#### [Exercise objective]
Please output the data exactly, minus pictures.

[Dataset items]
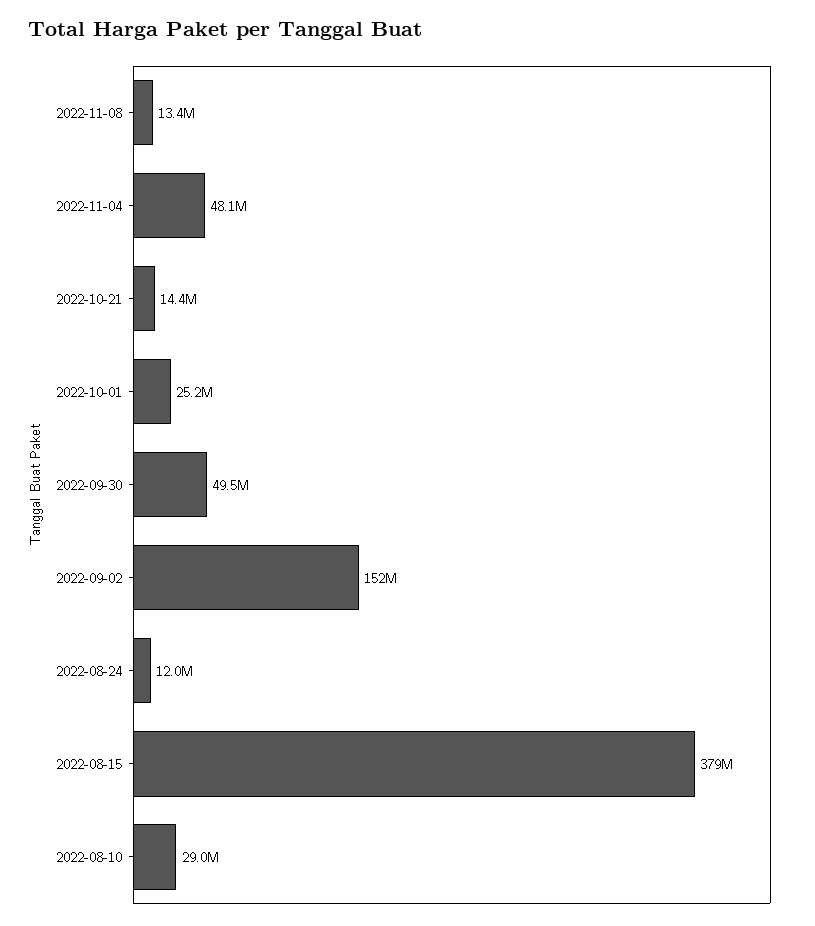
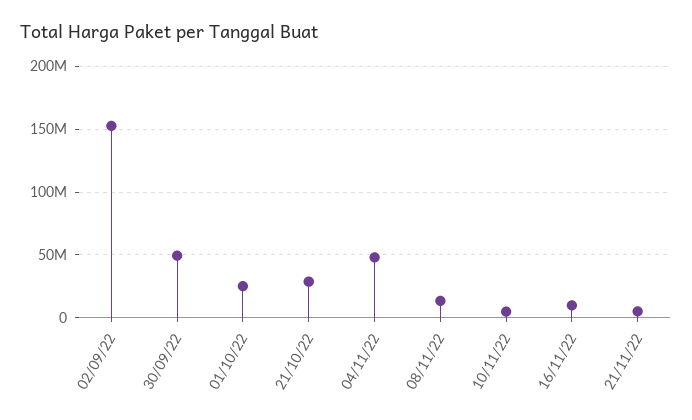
2022-10-21: 14400000 -> 30000000
2022-08-24: 12000000 -> none
2022-08-15: 379000000 -> none
2022-08-10: 29000000 -> none
10/11/22: none -> 5000000
16/11/22: none -> 10000000
21/11/22: none -> 5000000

#### [Solution to the exercise]
2022-10-21: 14400000 -> 30000000
2022-08-24: 12000000 -> none
2022-08-15: 379000000 -> none
2022-08-10: 29000000 -> none
10/11/22: none -> 5000000
16/11/22: none -> 10000000
21/11/22: none -> 5000000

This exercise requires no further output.